Aim of the exercise -
Set the data down once more, exactly as it is written.

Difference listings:
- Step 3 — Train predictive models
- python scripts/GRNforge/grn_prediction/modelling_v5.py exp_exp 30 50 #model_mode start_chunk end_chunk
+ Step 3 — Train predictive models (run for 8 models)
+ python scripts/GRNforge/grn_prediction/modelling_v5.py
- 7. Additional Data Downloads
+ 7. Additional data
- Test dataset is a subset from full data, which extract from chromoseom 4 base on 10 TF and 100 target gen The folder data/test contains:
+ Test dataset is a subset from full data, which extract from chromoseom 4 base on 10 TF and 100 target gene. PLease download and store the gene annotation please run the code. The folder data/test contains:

Output -
- Step 3 — Train predictive models
- python scripts/GRNforge/grn_prediction/modelling_v5.py exp_exp 30 50 #model_mode start_chunk end_chunk
+ Step 3 — Train predictive models (run for 8 models)
+ python scripts/GRNforge/grn_prediction/modelling_v5.py
- 7. Additional Data Downloads
+ 7. Additional data
- Test dataset is a subset from full data, which extract from chromoseom 4 base on 10 TF and 100 target gen The folder data/test contains:
+ Test dataset is a subset from full data, which extract from chromoseom 4 base on 10 TF and 100 target gene. PLease download and store the gene annotation please run the code. The folder data/test contains:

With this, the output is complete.